Problem — Once the images are removed, repeat all of the entries exactly.

Supplied records —
★ ★ ★ ★ ★

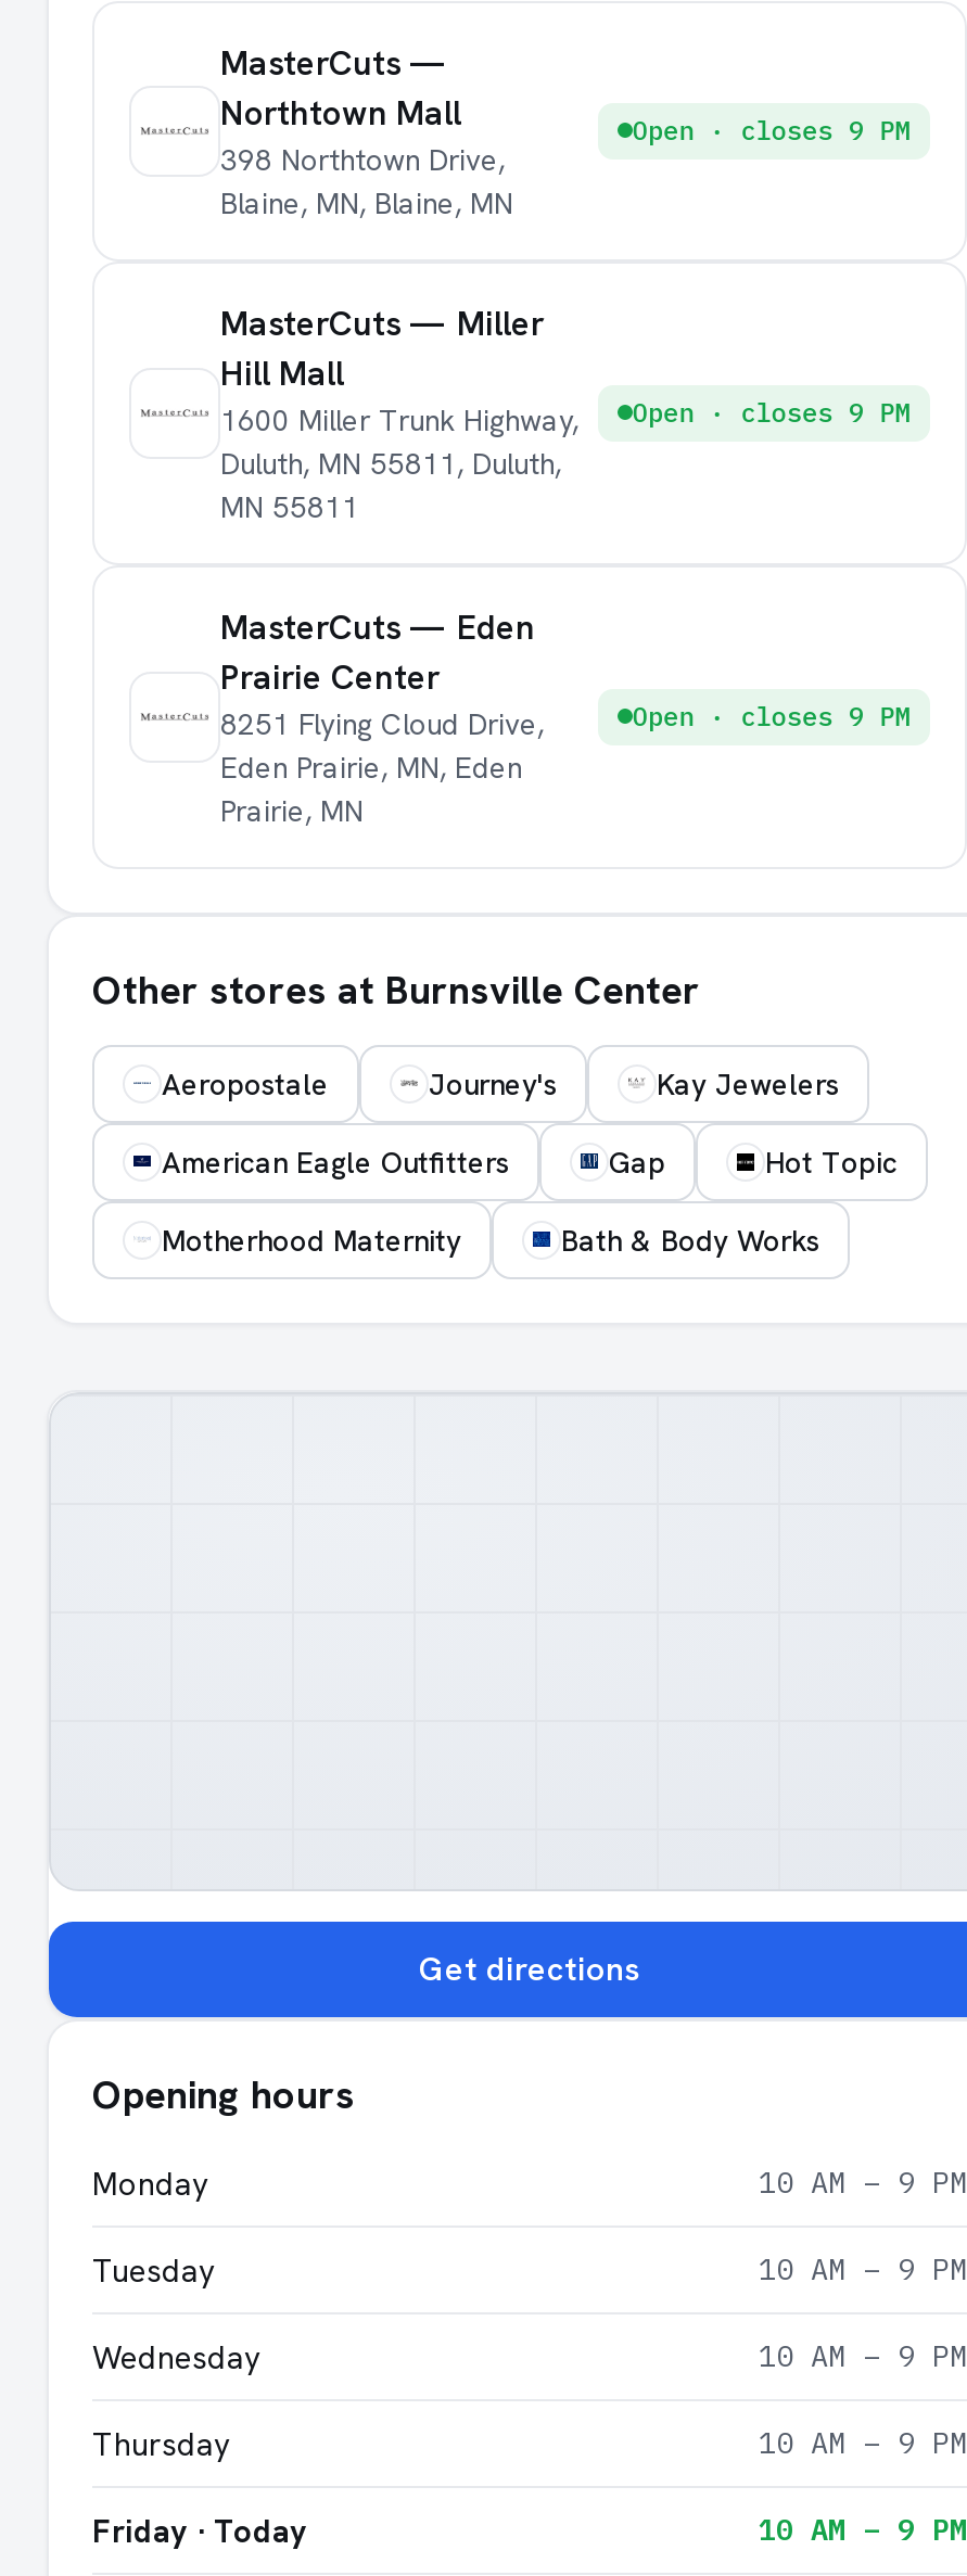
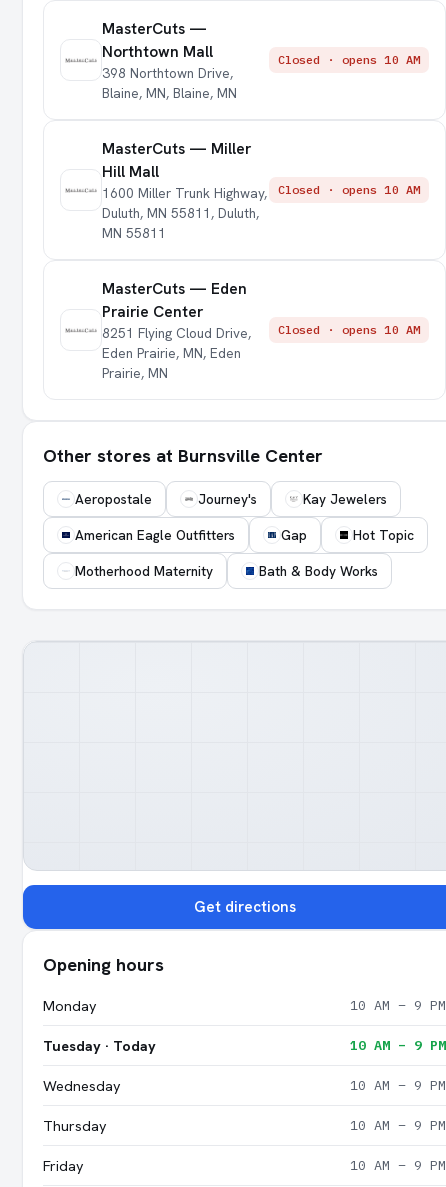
[632,113,911,145] Open · closes 9 PM -> [278,52,420,67] Closed · opens 10 AM
[632,395,911,428] Open · closes 9 PM -> [278,182,420,197] Closed · opens 10 AM
[632,699,911,731] Open · closes 9 PM -> [278,322,420,337] Closed · opens 10 AM
[92,2248,216,2290] Tuesday -> [43,1036,156,1055] Tuesday · Today
[92,2509,307,2550] Friday · Today -> [43,1156,84,1175] Friday

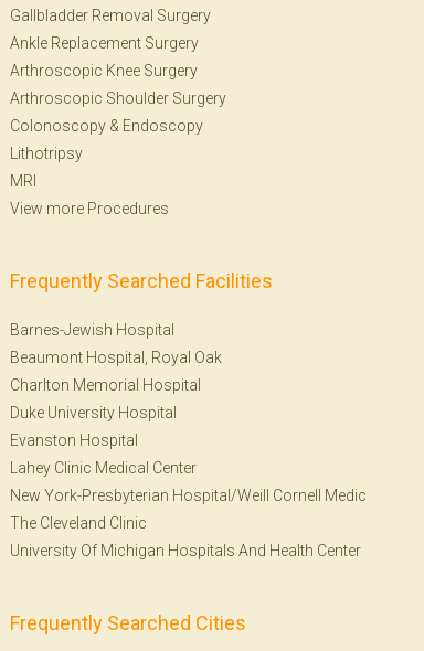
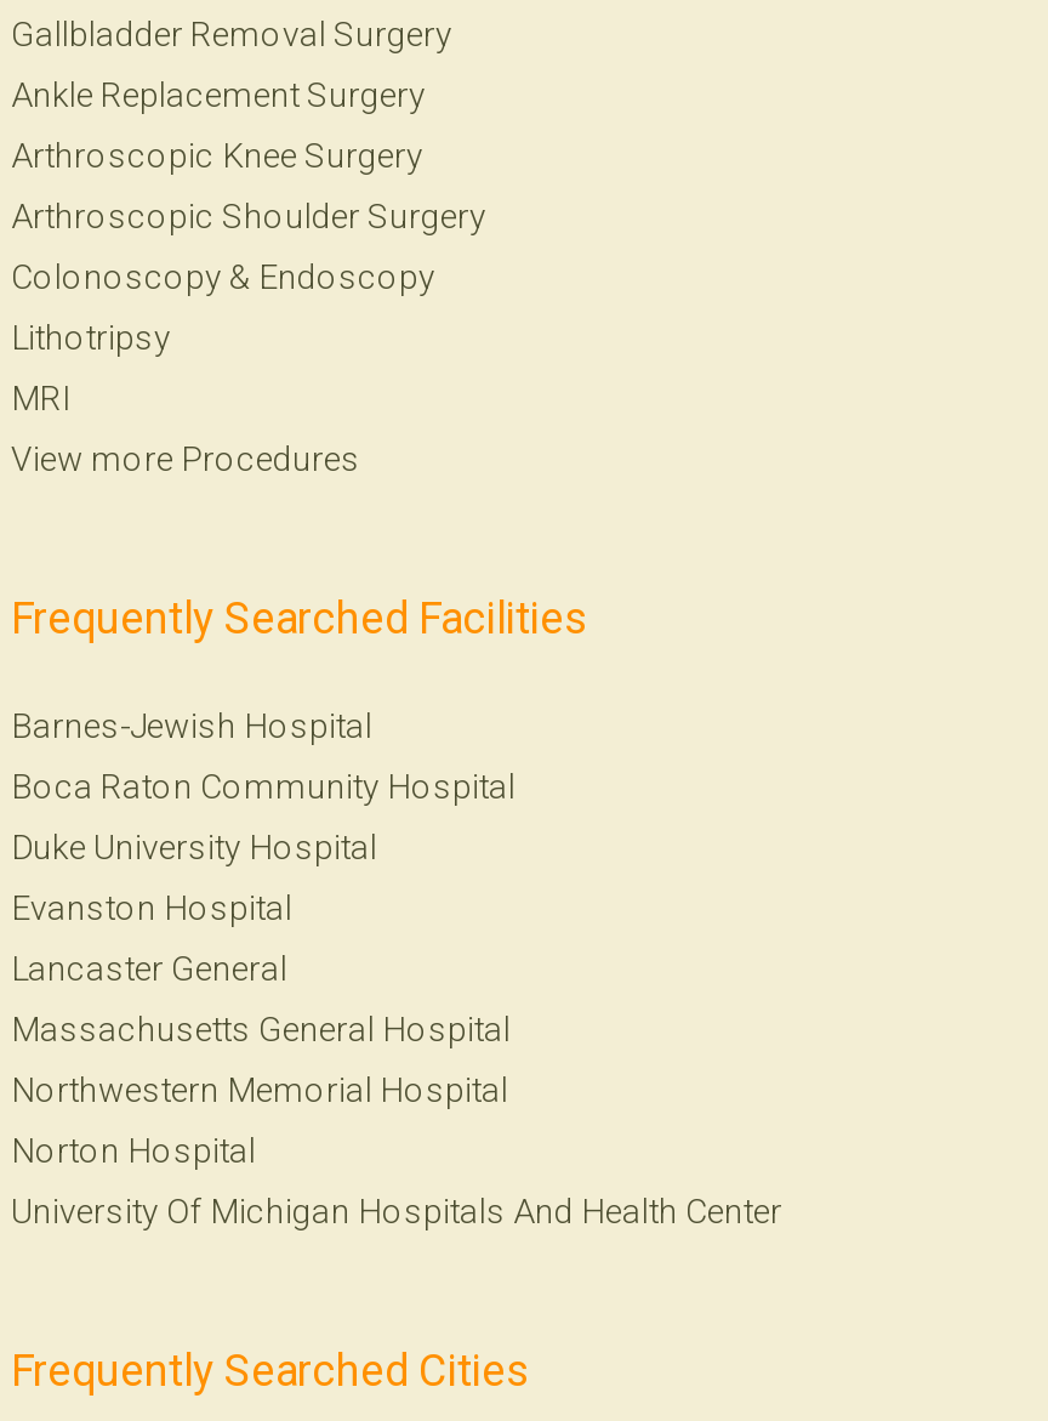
[10,348,222,394] Beaumont Hospital, Royal Oak | Charlton Memorial Hospital -> [11,766,516,805] Boca Raton Community Hospital
moved [10,404,177,449] -> [11,827,377,927]: Duke University Hospital | Evanston Hospital
[10,459,367,532] Lahey Clinic Medical Center | New York-Presbyterian Hospital/Weill Cornell Medic | The Cleveland Clinic -> [11,948,511,1169] Lancaster General | Massachusetts General Hospital | Northwestern Memorial Hospital | Norton Hospital

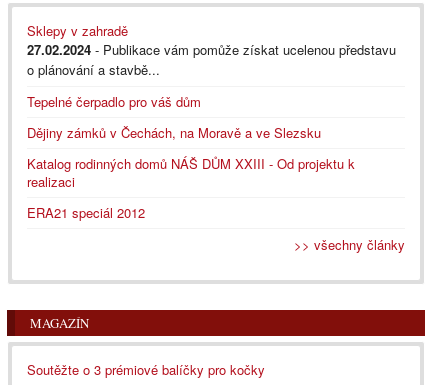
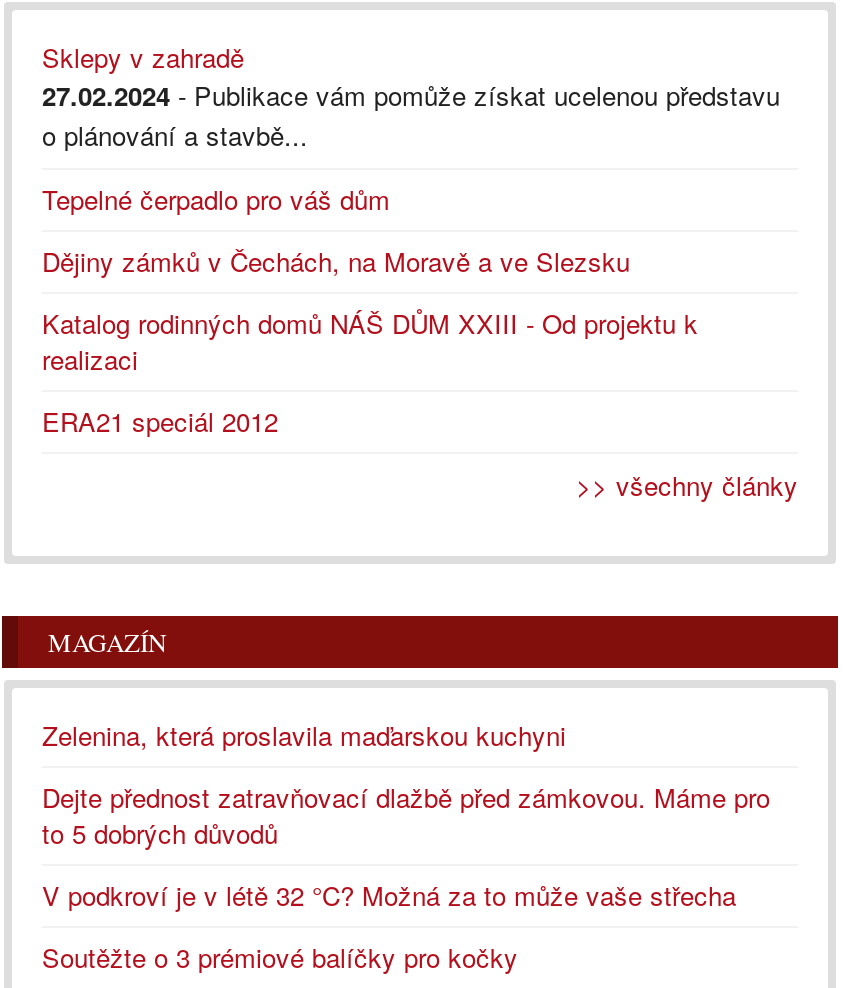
none -> [42,716,770,914] Zelenina, která proslavila maďarskou kuchyni | Dejte přednost zatravňovací dlažbě před zámkovou. Máme pro | to 5 dobrých důvodů | V podkroví je v létě 32 °C? Možná za to může vaše střecha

★ ★ ★ ★ ★

Response to this exercise —
[632,113,911,145] Open · closes 9 PM -> [278,52,420,67] Closed · opens 10 AM
[632,395,911,428] Open · closes 9 PM -> [278,182,420,197] Closed · opens 10 AM
[632,699,911,731] Open · closes 9 PM -> [278,322,420,337] Closed · opens 10 AM
[92,2248,216,2290] Tuesday -> [43,1036,156,1055] Tuesday · Today
[92,2509,307,2550] Friday · Today -> [43,1156,84,1175] Friday

[10,348,222,394] Beaumont Hospital, Royal Oak | Charlton Memorial Hospital -> [11,766,516,805] Boca Raton Community Hospital
moved [10,404,177,449] -> [11,827,377,927]: Duke University Hospital | Evanston Hospital
[10,459,367,532] Lahey Clinic Medical Center | New York-Presbyterian Hospital/Weill Cornell Medic | The Cleveland Clinic -> [11,948,511,1169] Lancaster General | Massachusetts General Hospital | Northwestern Memorial Hospital | Norton Hospital

none -> [42,716,770,914] Zelenina, která proslavila maďarskou kuchyni | Dejte přednost zatravňovací dlažbě před zámkovou. Máme pro | to 5 dobrých důvodů | V podkroví je v létě 32 °C? Možná za to může vaše střecha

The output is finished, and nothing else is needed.